Beginning with the line that contains "subtotal: 2552.29 -> 2603.89" and ending with the line that contains "Dream Factory Trains", reproduce the lines of the entries below exactly, omitting pictures.

*DATA EXTRACTS*:
►
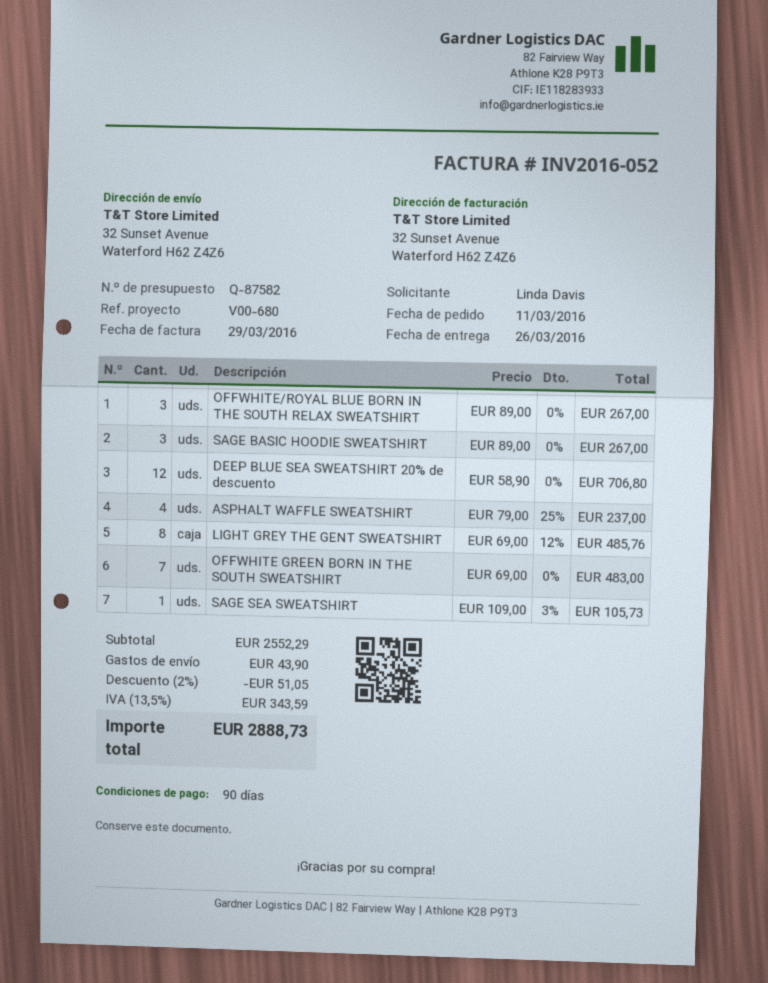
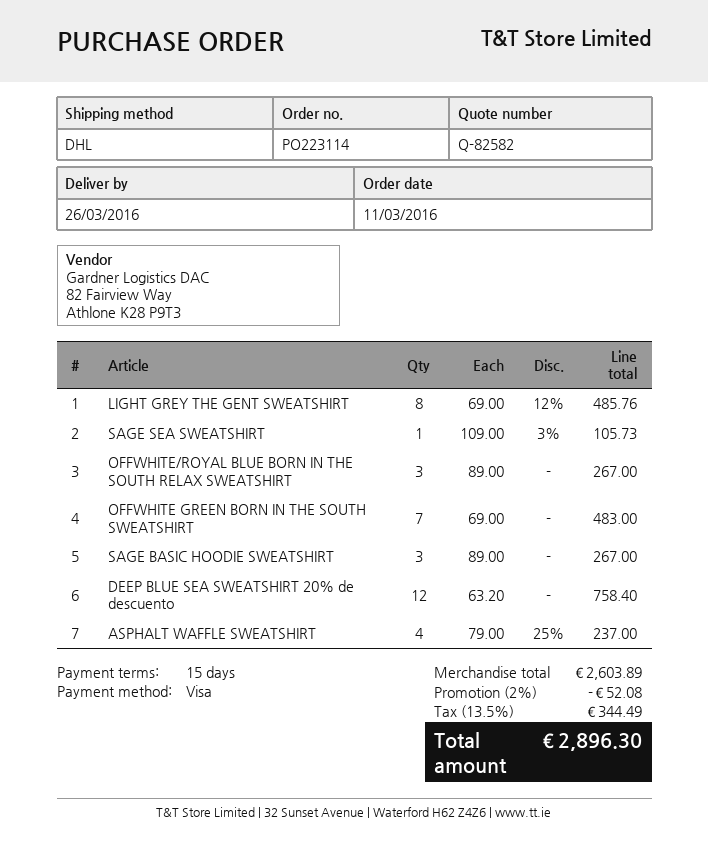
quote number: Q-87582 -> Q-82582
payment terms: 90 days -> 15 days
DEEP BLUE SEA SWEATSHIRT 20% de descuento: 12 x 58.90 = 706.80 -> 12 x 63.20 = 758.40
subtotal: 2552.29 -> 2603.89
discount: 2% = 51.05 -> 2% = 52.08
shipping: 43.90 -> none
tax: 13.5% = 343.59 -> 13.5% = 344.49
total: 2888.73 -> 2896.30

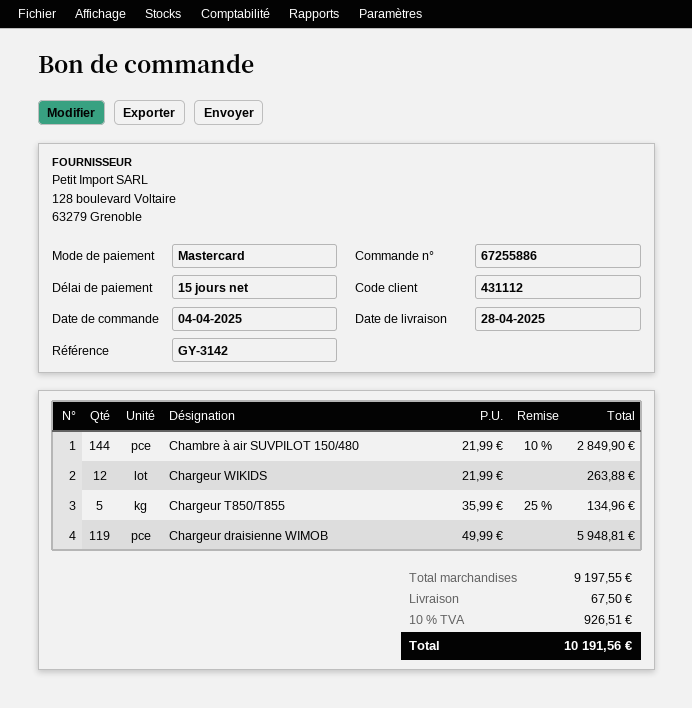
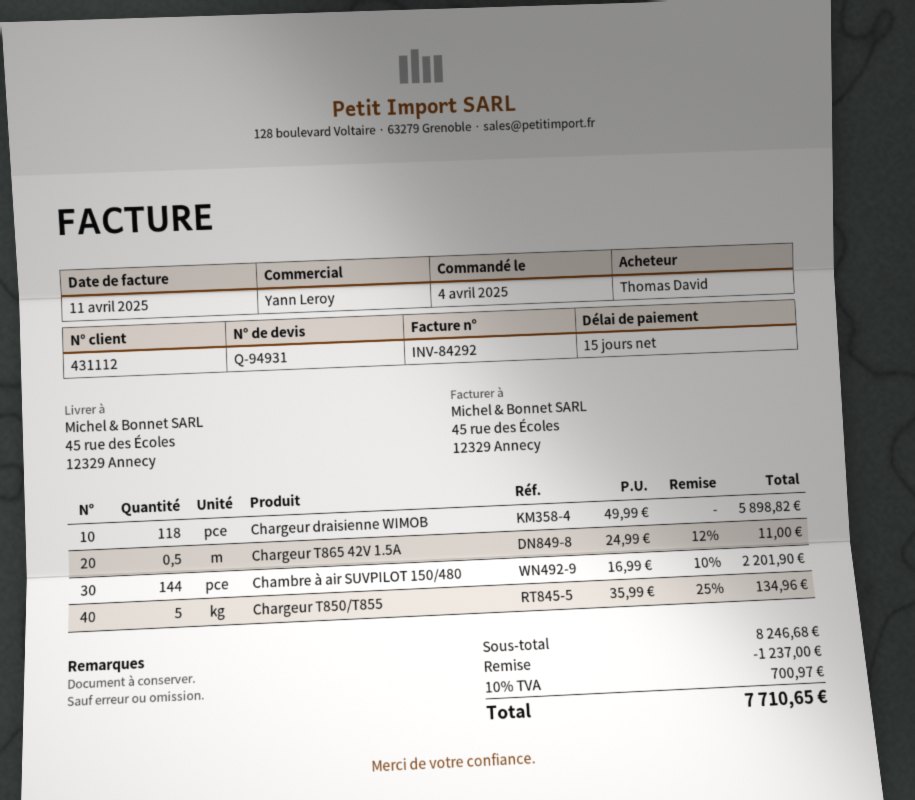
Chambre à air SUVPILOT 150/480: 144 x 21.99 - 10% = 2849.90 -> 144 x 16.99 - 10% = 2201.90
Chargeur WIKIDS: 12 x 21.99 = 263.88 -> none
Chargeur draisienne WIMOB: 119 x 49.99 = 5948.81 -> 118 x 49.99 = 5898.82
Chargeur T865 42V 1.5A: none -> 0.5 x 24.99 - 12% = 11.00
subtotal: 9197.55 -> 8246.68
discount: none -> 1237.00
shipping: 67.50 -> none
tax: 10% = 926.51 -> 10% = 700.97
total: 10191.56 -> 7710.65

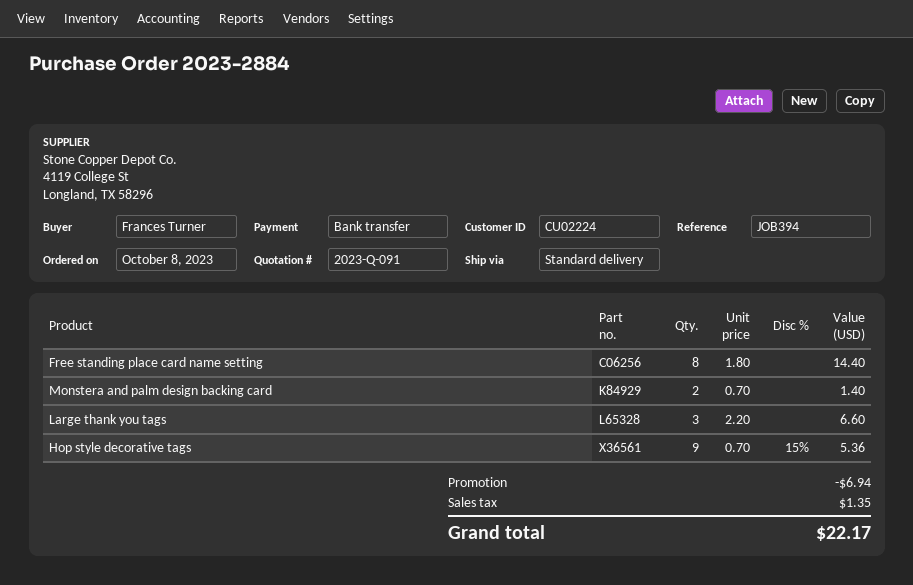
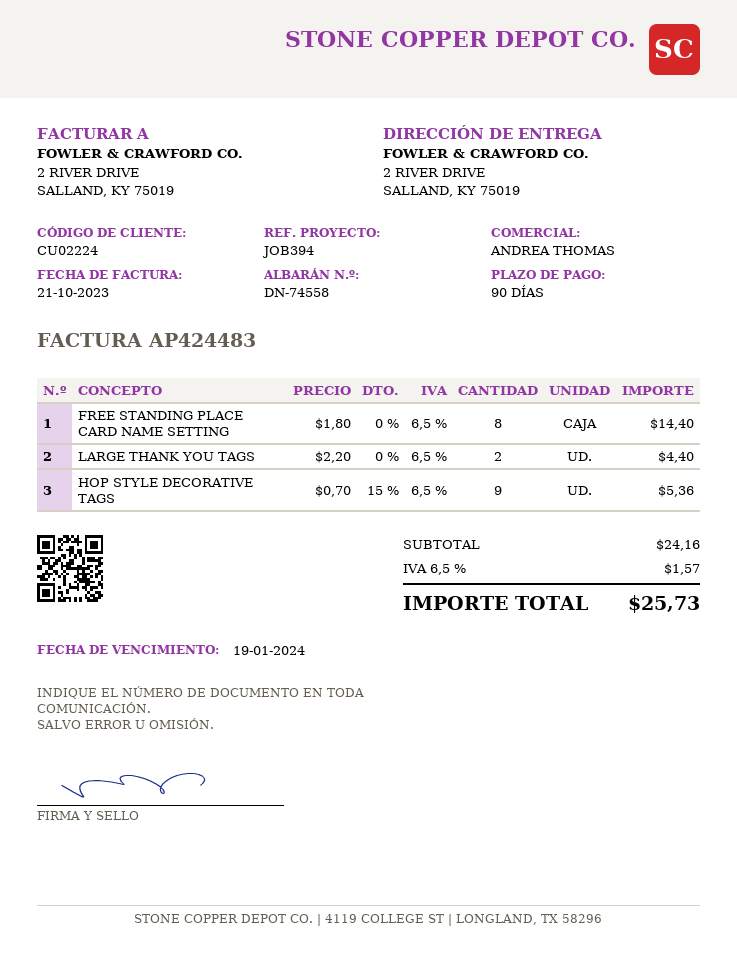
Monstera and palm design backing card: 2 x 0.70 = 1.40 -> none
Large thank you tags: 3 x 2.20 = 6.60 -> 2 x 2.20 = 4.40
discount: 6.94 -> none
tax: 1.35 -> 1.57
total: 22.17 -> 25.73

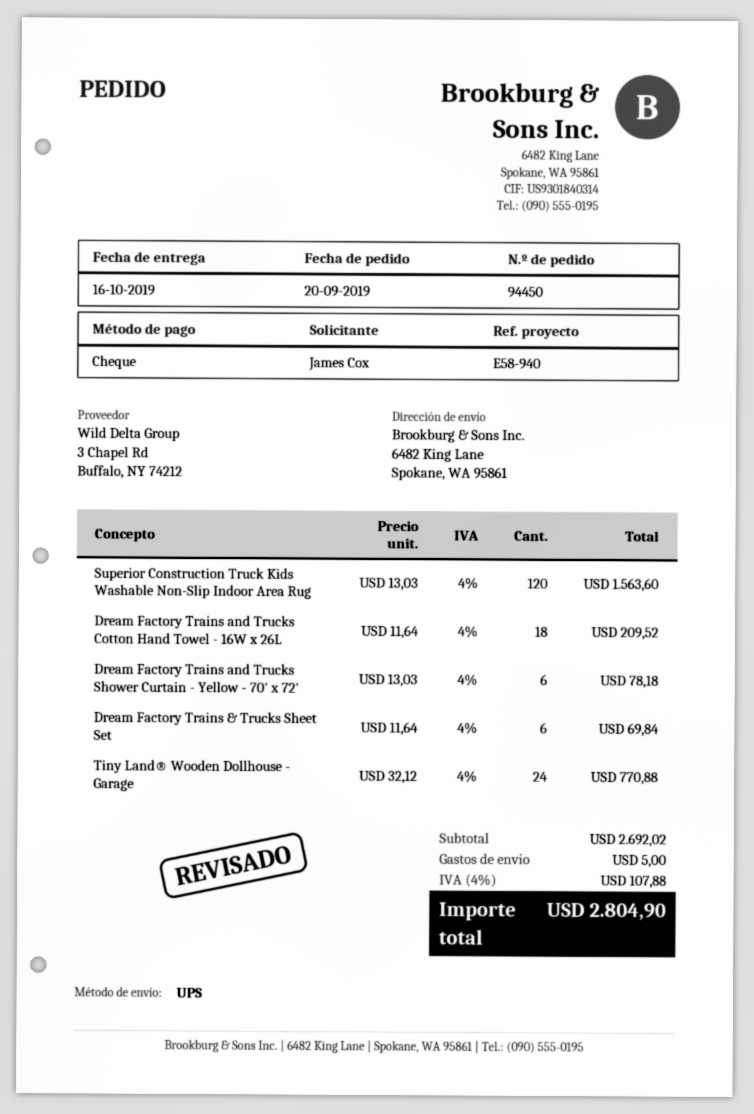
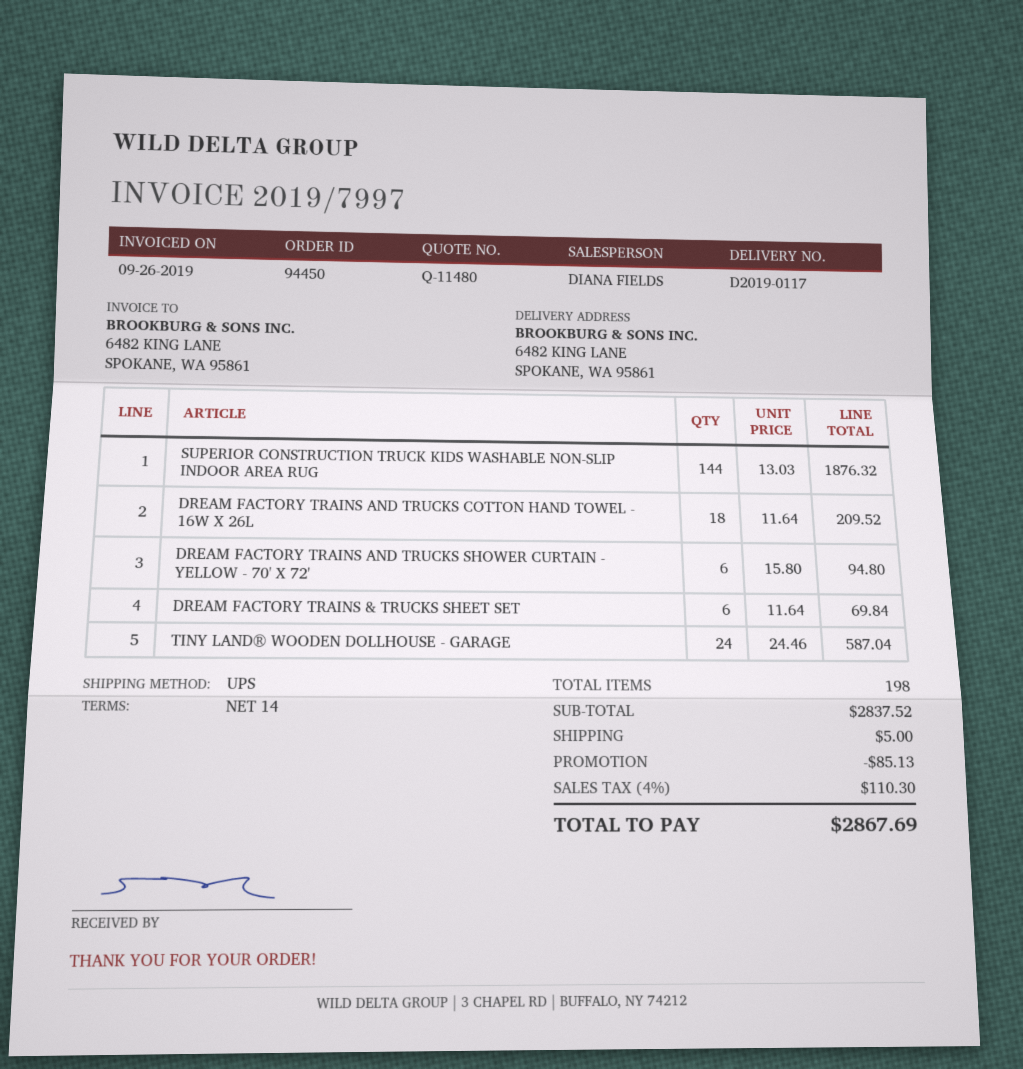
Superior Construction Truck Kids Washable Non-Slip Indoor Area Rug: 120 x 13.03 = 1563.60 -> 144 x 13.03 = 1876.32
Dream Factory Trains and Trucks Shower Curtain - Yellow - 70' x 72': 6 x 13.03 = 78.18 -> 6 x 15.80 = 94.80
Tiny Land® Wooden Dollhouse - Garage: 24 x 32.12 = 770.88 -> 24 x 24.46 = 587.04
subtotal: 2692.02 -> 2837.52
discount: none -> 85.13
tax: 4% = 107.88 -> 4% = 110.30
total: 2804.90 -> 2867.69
◄
*PROBLEM SOLUTION*:
subtotal: 2552.29 -> 2603.89
discount: 2% = 51.05 -> 2% = 52.08
shipping: 43.90 -> none
tax: 13.5% = 343.59 -> 13.5% = 344.49
total: 2888.73 -> 2896.30

Chambre à air SUVPILOT 150/480: 144 x 21.99 - 10% = 2849.90 -> 144 x 16.99 - 10% = 2201.90
Chargeur WIKIDS: 12 x 21.99 = 263.88 -> none
Chargeur draisienne WIMOB: 119 x 49.99 = 5948.81 -> 118 x 49.99 = 5898.82
Chargeur T865 42V 1.5A: none -> 0.5 x 24.99 - 12% = 11.00
subtotal: 9197.55 -> 8246.68
discount: none -> 1237.00
shipping: 67.50 -> none
tax: 10% = 926.51 -> 10% = 700.97
total: 10191.56 -> 7710.65

Monstera and palm design backing card: 2 x 0.70 = 1.40 -> none
Large thank you tags: 3 x 2.20 = 6.60 -> 2 x 2.20 = 4.40
discount: 6.94 -> none
tax: 1.35 -> 1.57
total: 22.17 -> 25.73

Superior Construction Truck Kids Washable Non-Slip Indoor Area Rug: 120 x 13.03 = 1563.60 -> 144 x 13.03 = 1876.32
Dream Factory Trains and Trucks Shower Curtain - Yellow - 70' x 72': 6 x 13.03 = 78.18 -> 6 x 15.80 = 94.80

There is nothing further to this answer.